[What needs to be done]:
Search the records below for the string "funcionara", and report each line that contains it.

[Records for the exercise]:
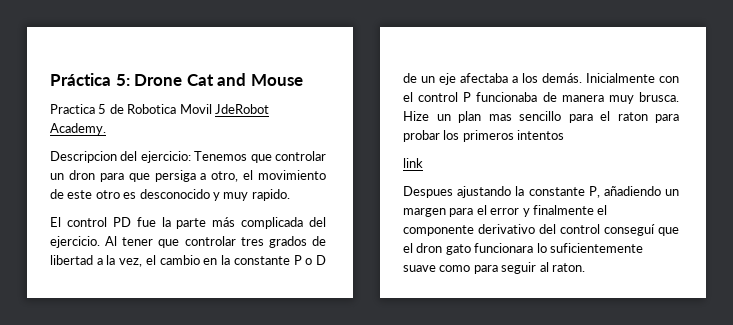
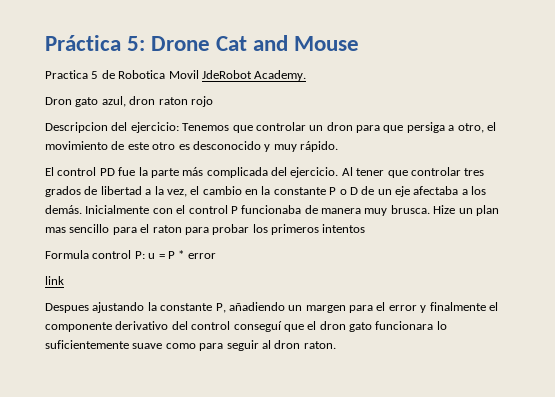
+ Dron gato azul, dron raton rojo
- Descripcion del ejercicio: Tenemos que controlar un dron para que persiga a otro, el movimiento de este otro es desconocido y muy rapido.
+ Descripcion del ejercicio: Tenemos que controlar un dron para que persiga a otro, el movimiento de este otro es desconocido y muy rápido.
+ Formula control P: u = P * error
- Despues ajustando la constante P, añadiendo un margen para el error y finalmente el componente derivativo del control conseguí que el dron gato funcionara lo suficientemente suave como para seguir al raton.
+ Despues ajustando la constante P, añadiendo un margen para el error y finalmente el componente derivativo del control conseguí que el dron gato funcionara lo suficientemente suave como para seguir al dron raton.

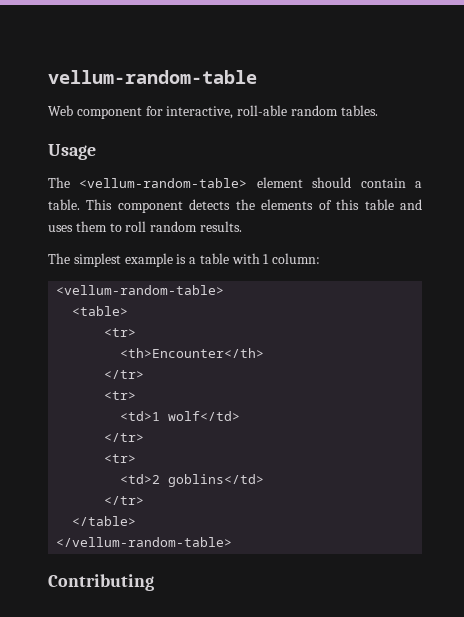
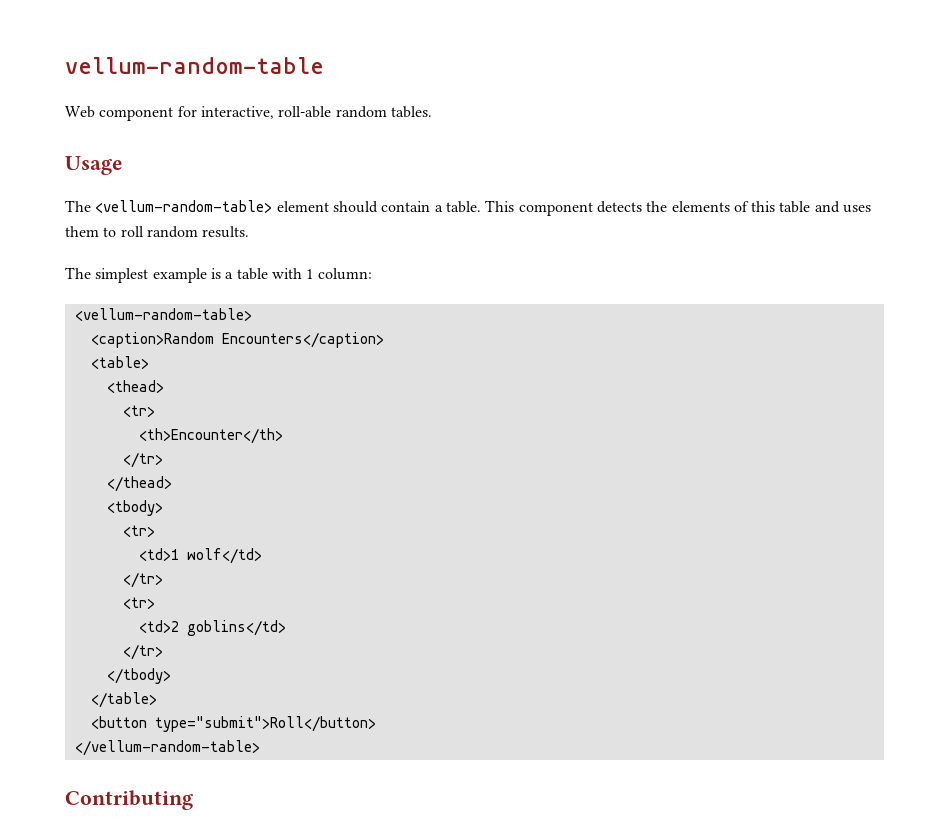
+ <caption>Random Encounters</caption>
+ <thead>
+ </thead>
+ <tbody>
+ </tbody>
+ <button type="submit">Roll</button>

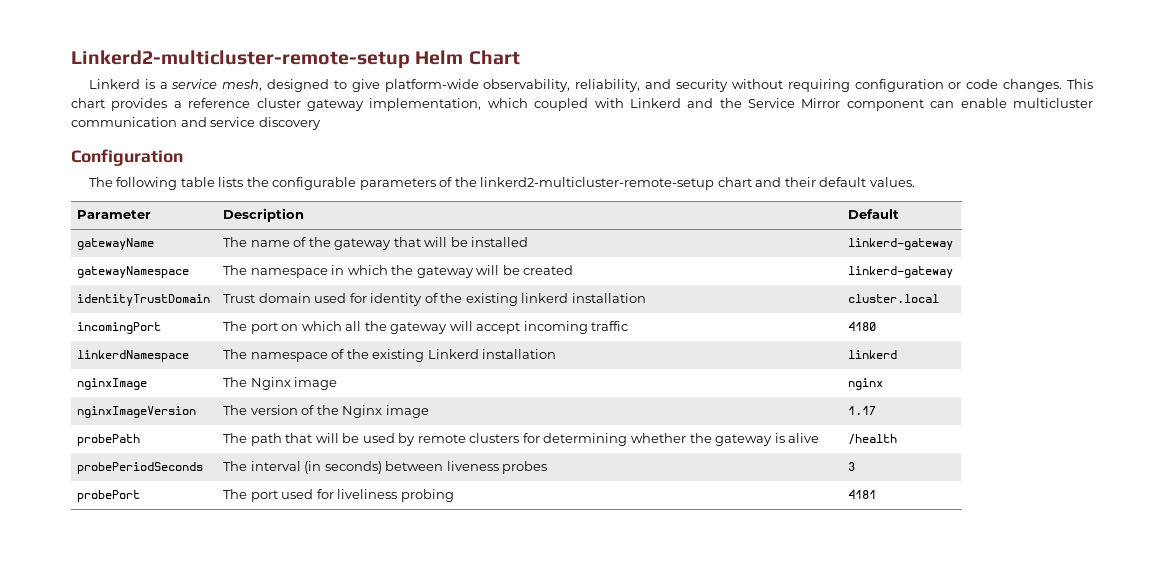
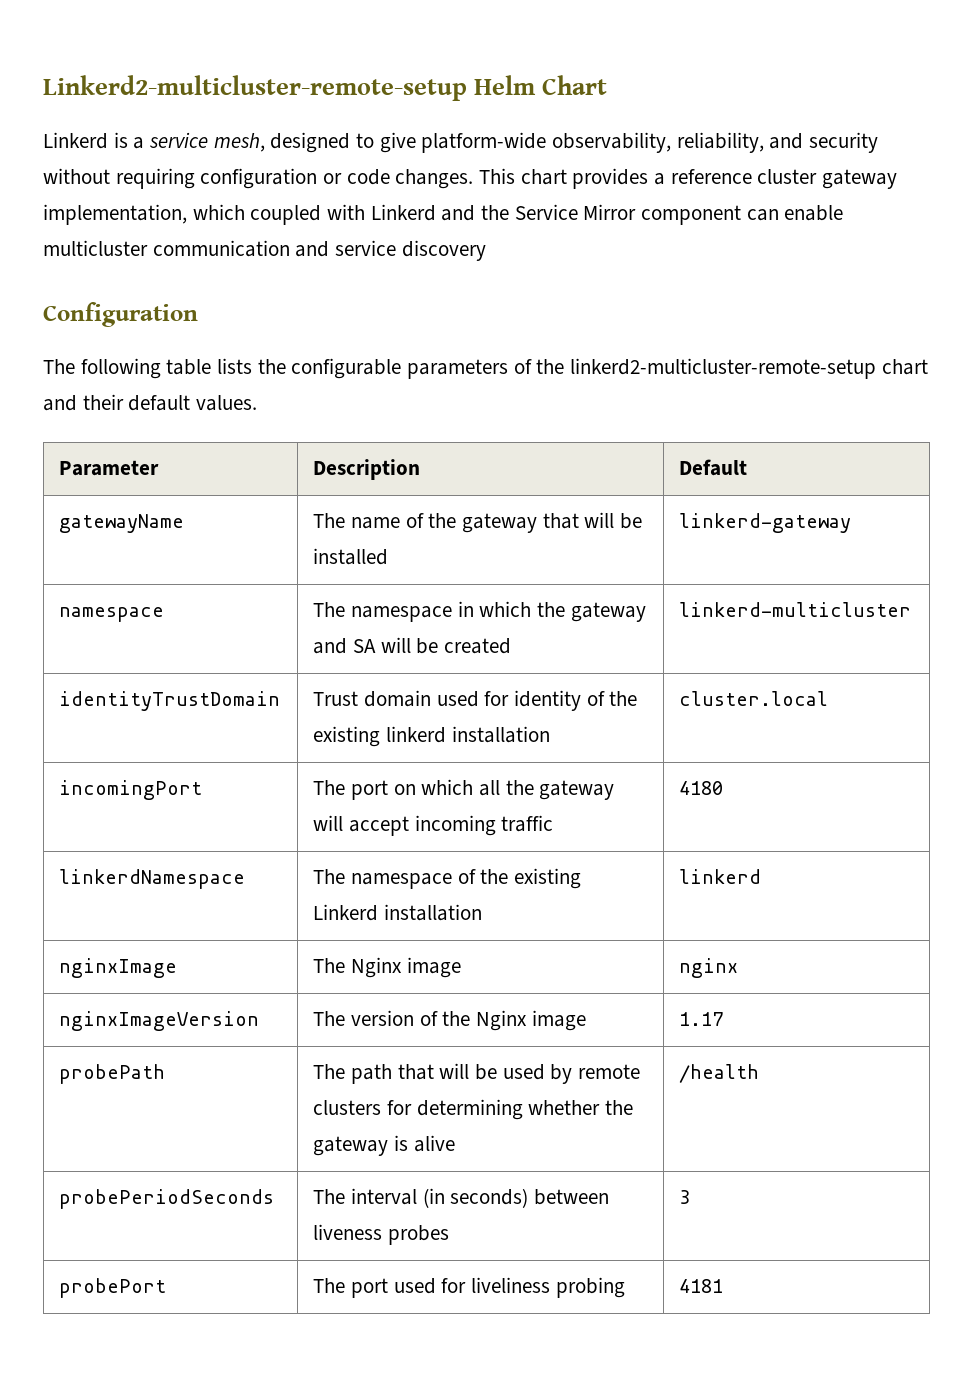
- gatewayNamespace | The namespace in which the gateway will be created | linkerd-gateway
+ namespace | The namespace in which the gateway and SA will be created | linkerd-multicluster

[Answer box]:
- Despues ajustando la constante P, añadiendo un margen para el error y finalmente el componente derivativo del control conseguí que el dron gato funcionara lo suficientemente suave como para seguir al raton.
+ Despues ajustando la constante P, añadiendo un margen para el error y finalmente el componente derivativo del control conseguí que el dron gato funcionara lo suficientemente suave como para seguir al dron raton.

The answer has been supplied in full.